**PROBLEM TO WORK ON**
Copy each line of the entries below that contains the string "image".

━━━━━━━━━━━━━━━━━━━━

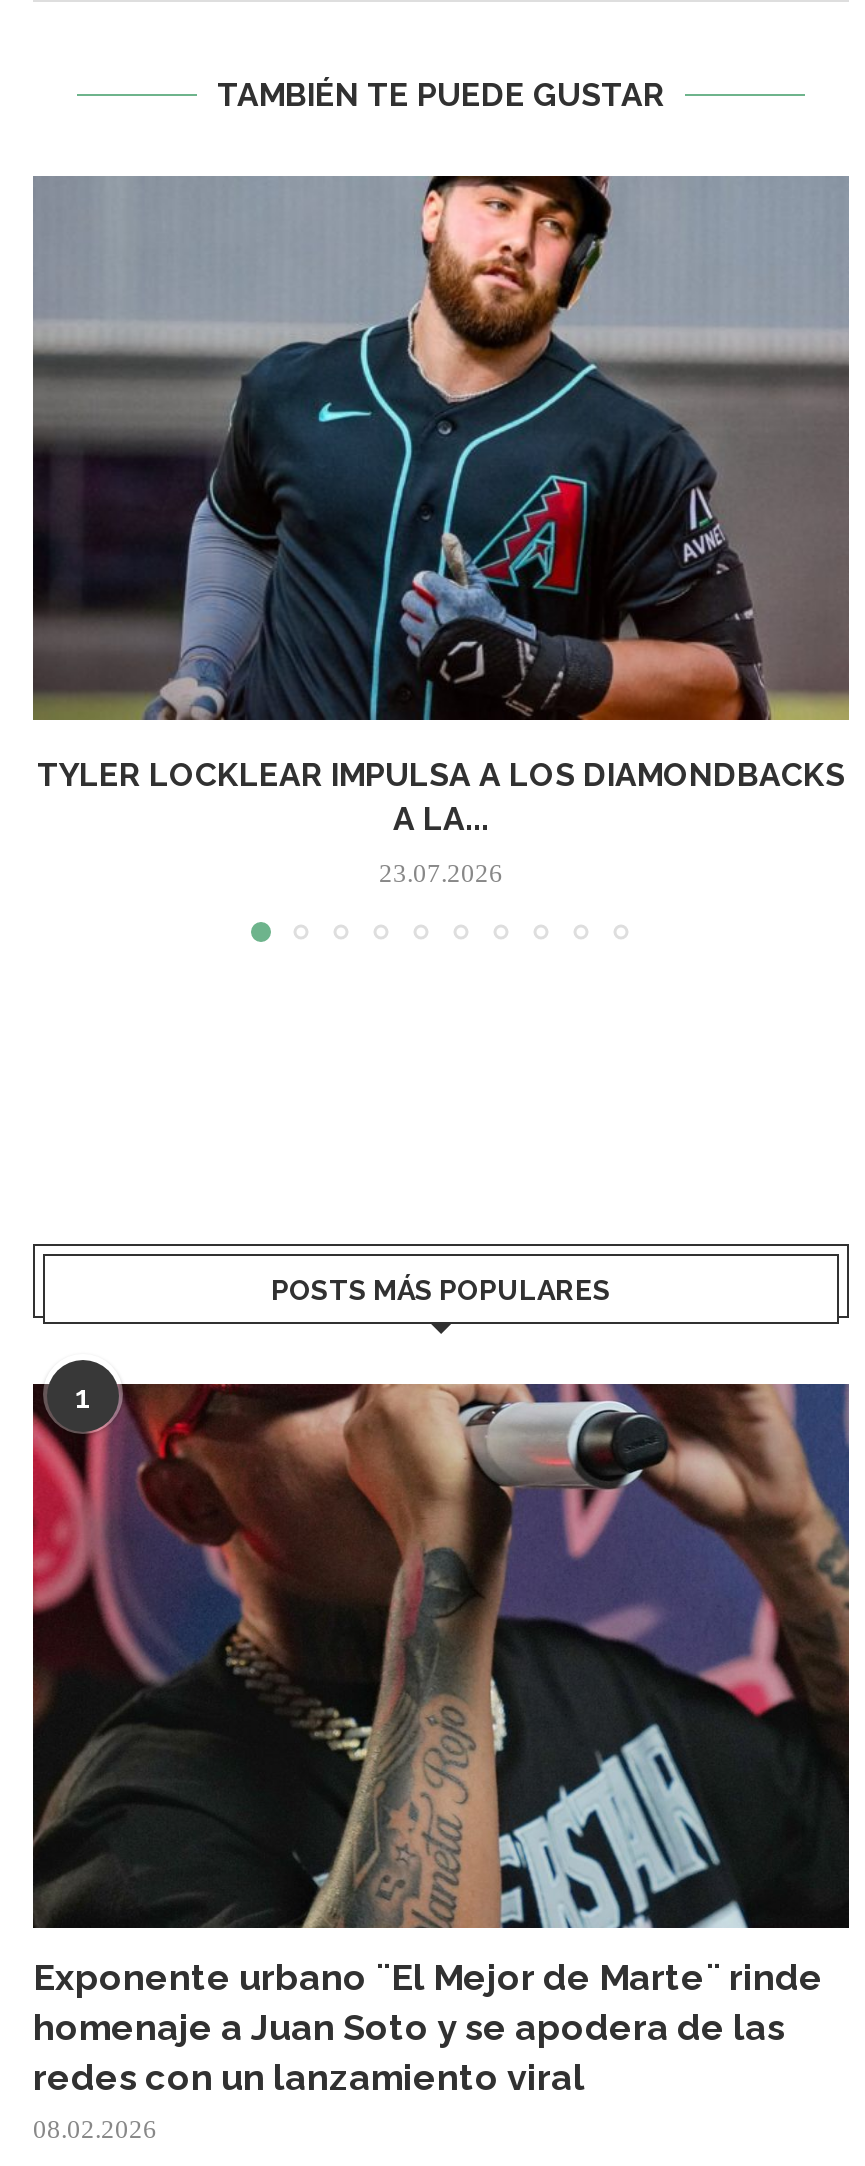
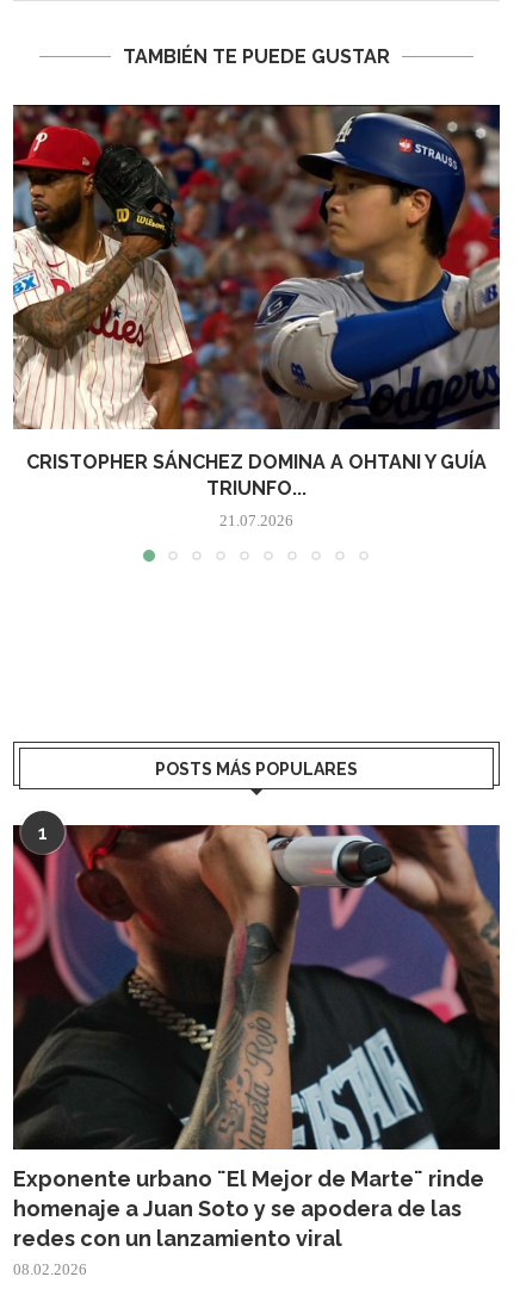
[31,174,851,839] [image] | TYLER LOCKLEAR IMPULSA A LOS DIAMONDBACKS | A LA... -> [12,104,501,500] [image] | CRISTOPHER SÁNCHEZ DOMINA A OHTANI Y GUÍA | TRIUNFO...
[379,859,503,889] 23.07.2026 -> [219,512,293,530] 21.07.2026

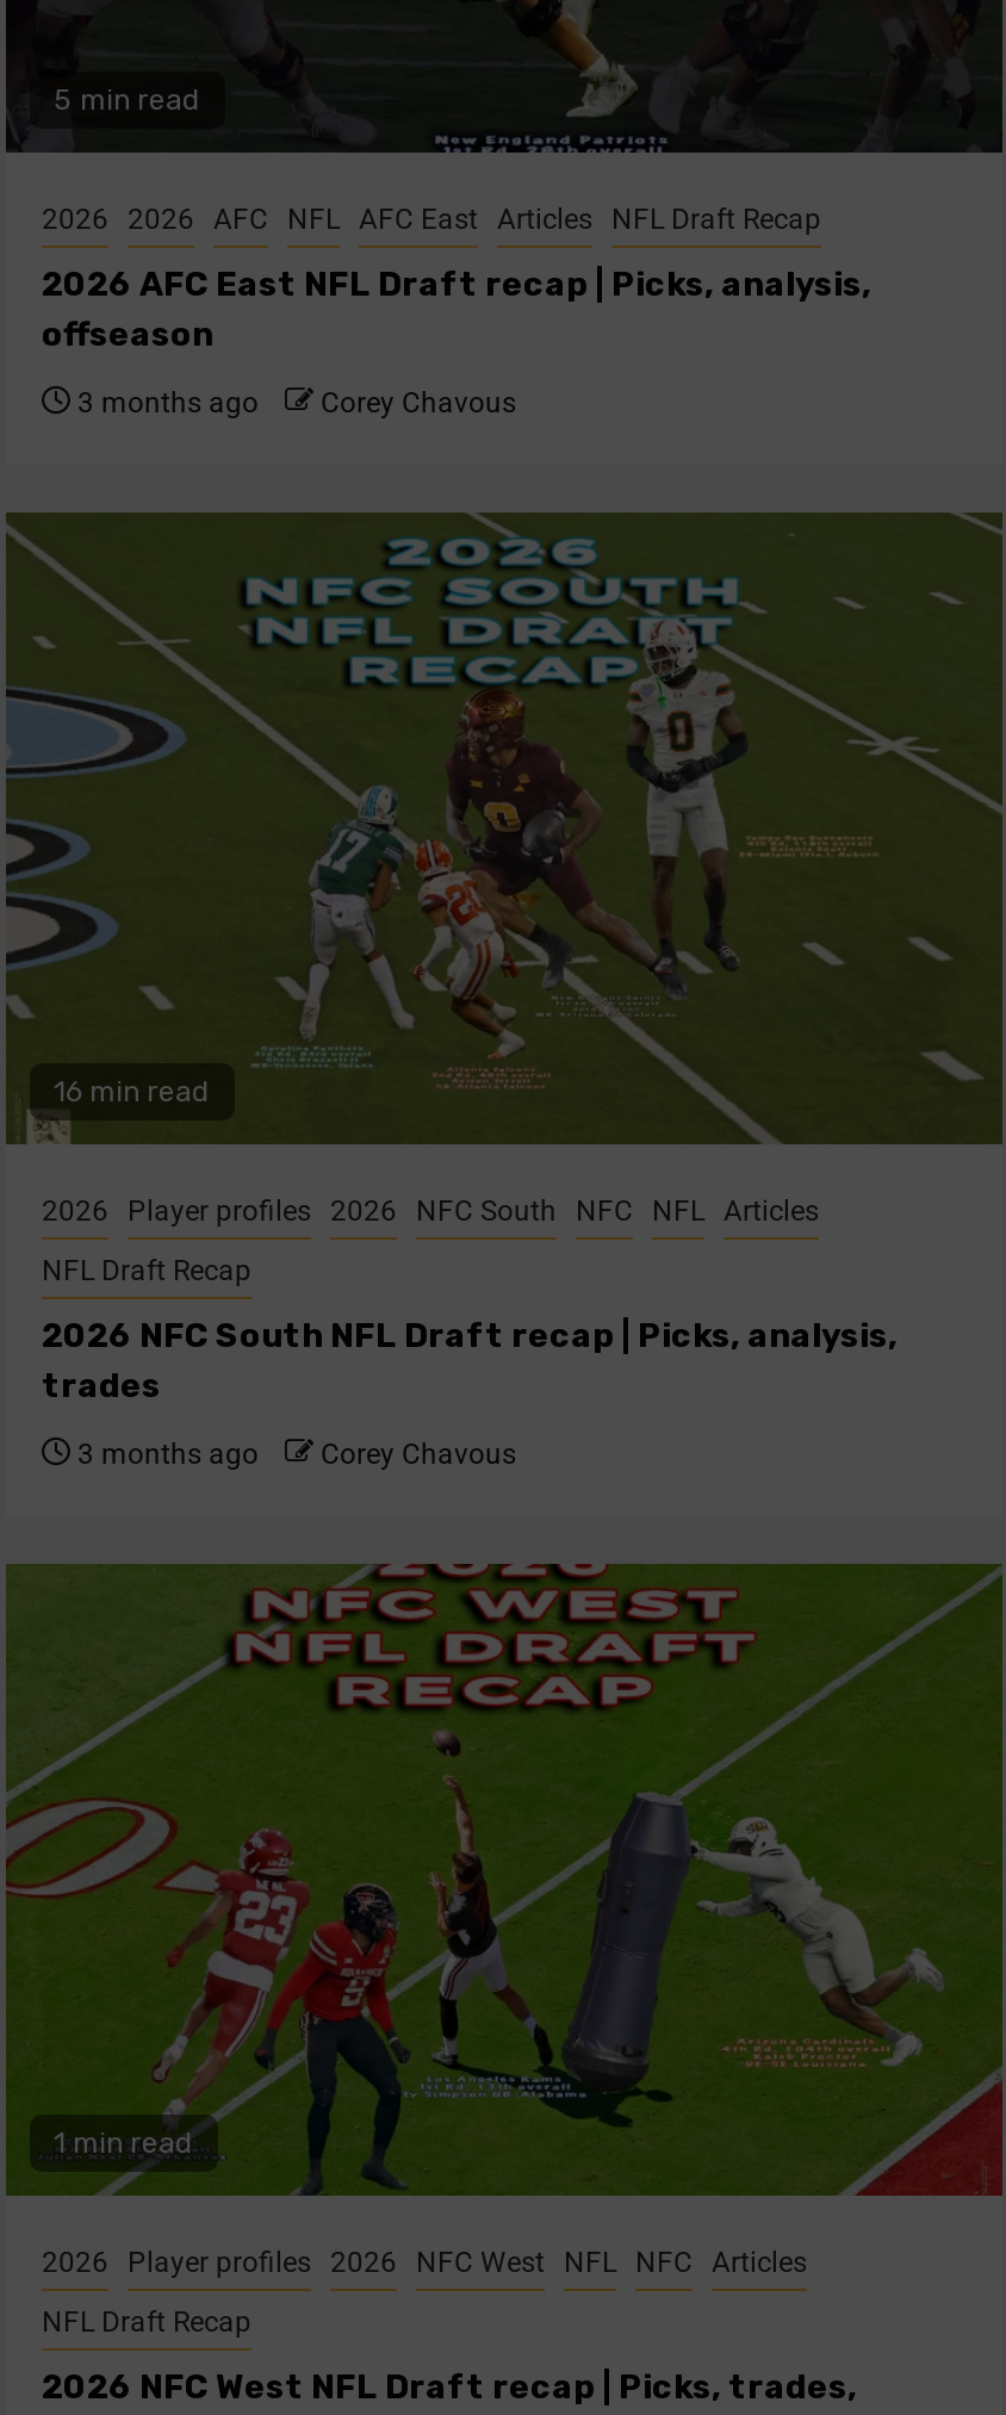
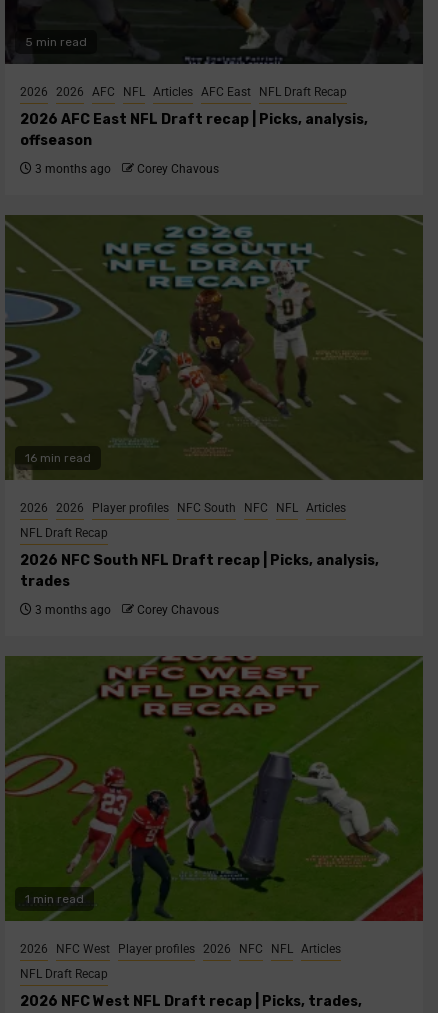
[42,203,821,236] 2026 2026 AFC NFL AFC East Articles NFL Draft Recap -> [20,85,347,99] 2026 2026 AFC NFL Articles AFC East NFL Draft Recap
[42,1194,819,1228] 2026 Player profiles 2026 NFC South NFC NFL Articles -> [20,501,346,515] 2026 2026 Player profiles NFC South NFC NFL Articles
[42,2246,807,2279] 2026 Player profiles 2026 NFC West NFL NFC Articles -> [20,942,341,956] 2026 NFC West Player profiles 2026 NFC NFL Articles

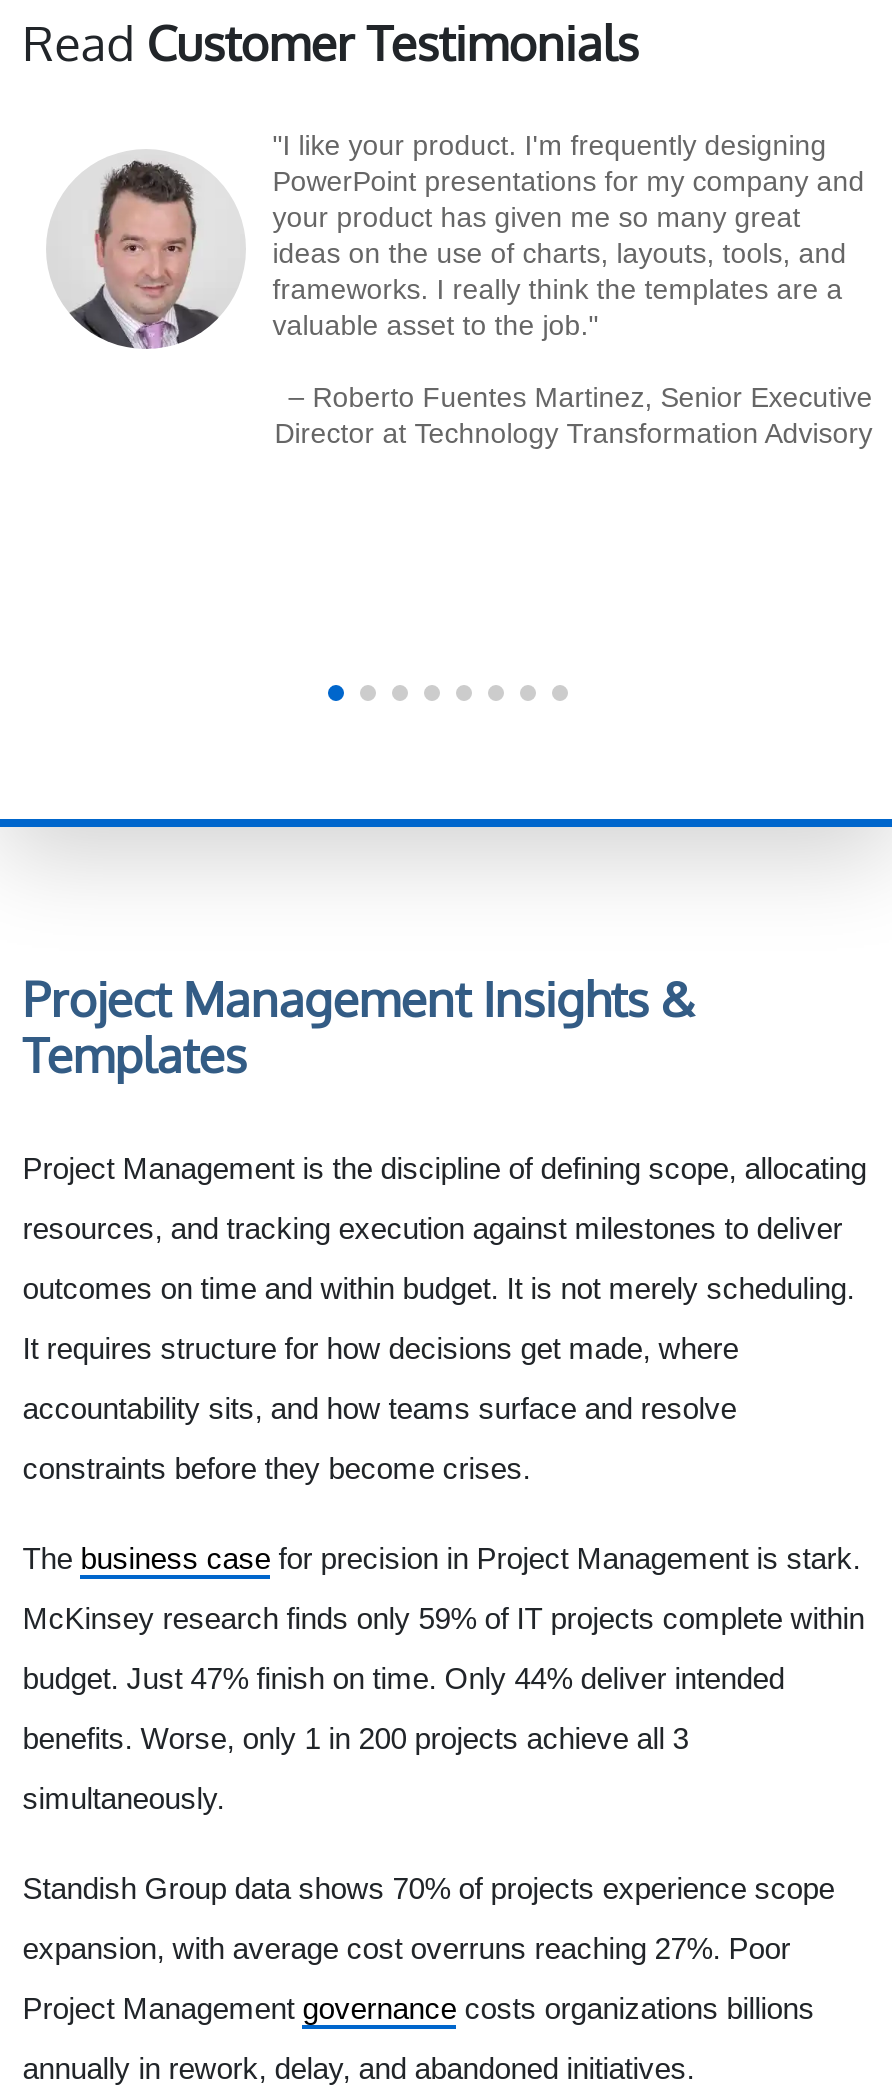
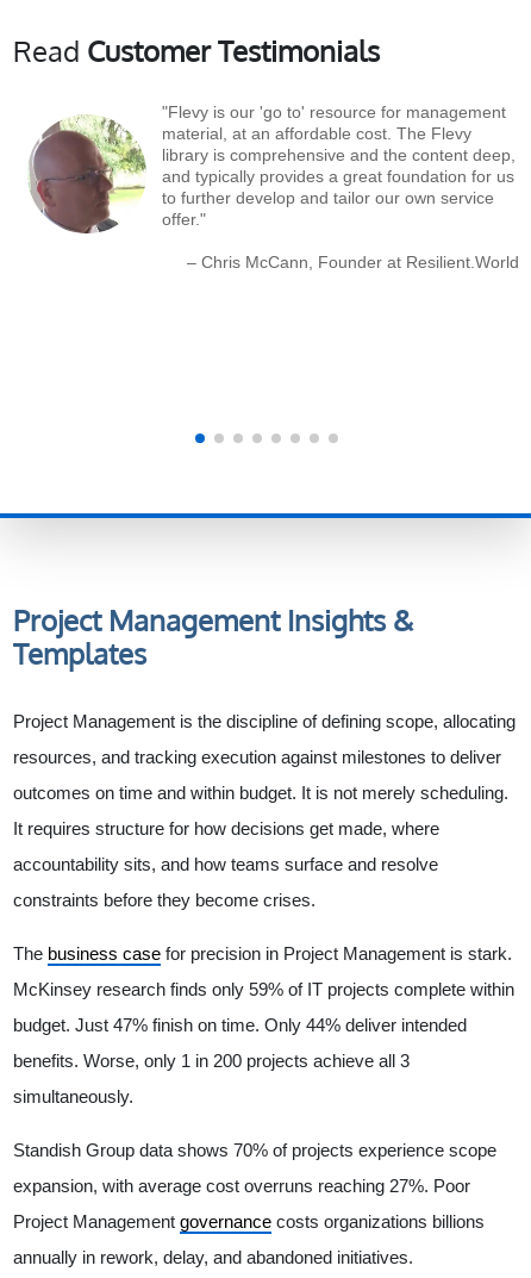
[52,128,864,349] [image] | "I like your product. I'm frequently designing | PowerPoint presentations for my company and | your product has given me so many great | ideas on the use of charts, layouts, tools, and | frameworks. I really think the templates are a | valuable asset to the job." -> [30,102,516,233] [image] | "Flevy is our 'go to' resource for management | material, at an affordable cost. The Flevy | library is comprehensive and the content deep, | and typically provides a great foundation for us | to further develop and tailor our own service | offer."
[274,380,872,448] – Roberto Fuentes Martinez, Senior Executive | Director at Technology Transformation Advisory -> [187,252,519,271] – Chris McCann, Founder at Resilient.World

━━━━━━━━━━━━━━━━━━━━

**COMPLETED TASK**
[31,174,851,839] [image] | TYLER LOCKLEAR IMPULSA A LOS DIAMONDBACKS | A LA... -> [12,104,501,500] [image] | CRISTOPHER SÁNCHEZ DOMINA A OHTANI Y GUÍA | TRIUNFO...
[52,128,864,349] [image] | "I like your product. I'm frequently designing | PowerPoint presentations for my company and | your product has given me so many great | ideas on the use of charts, layouts, tools, and | frameworks. I really think the templates are a | valuable asset to the job." -> [30,102,516,233] [image] | "Flevy is our 'go to' resource for management | material, at an affordable cost. The Flevy | library is comprehensive and the content deep, | and typically provides a great foundation for us | to further develop and tailor our own service | offer."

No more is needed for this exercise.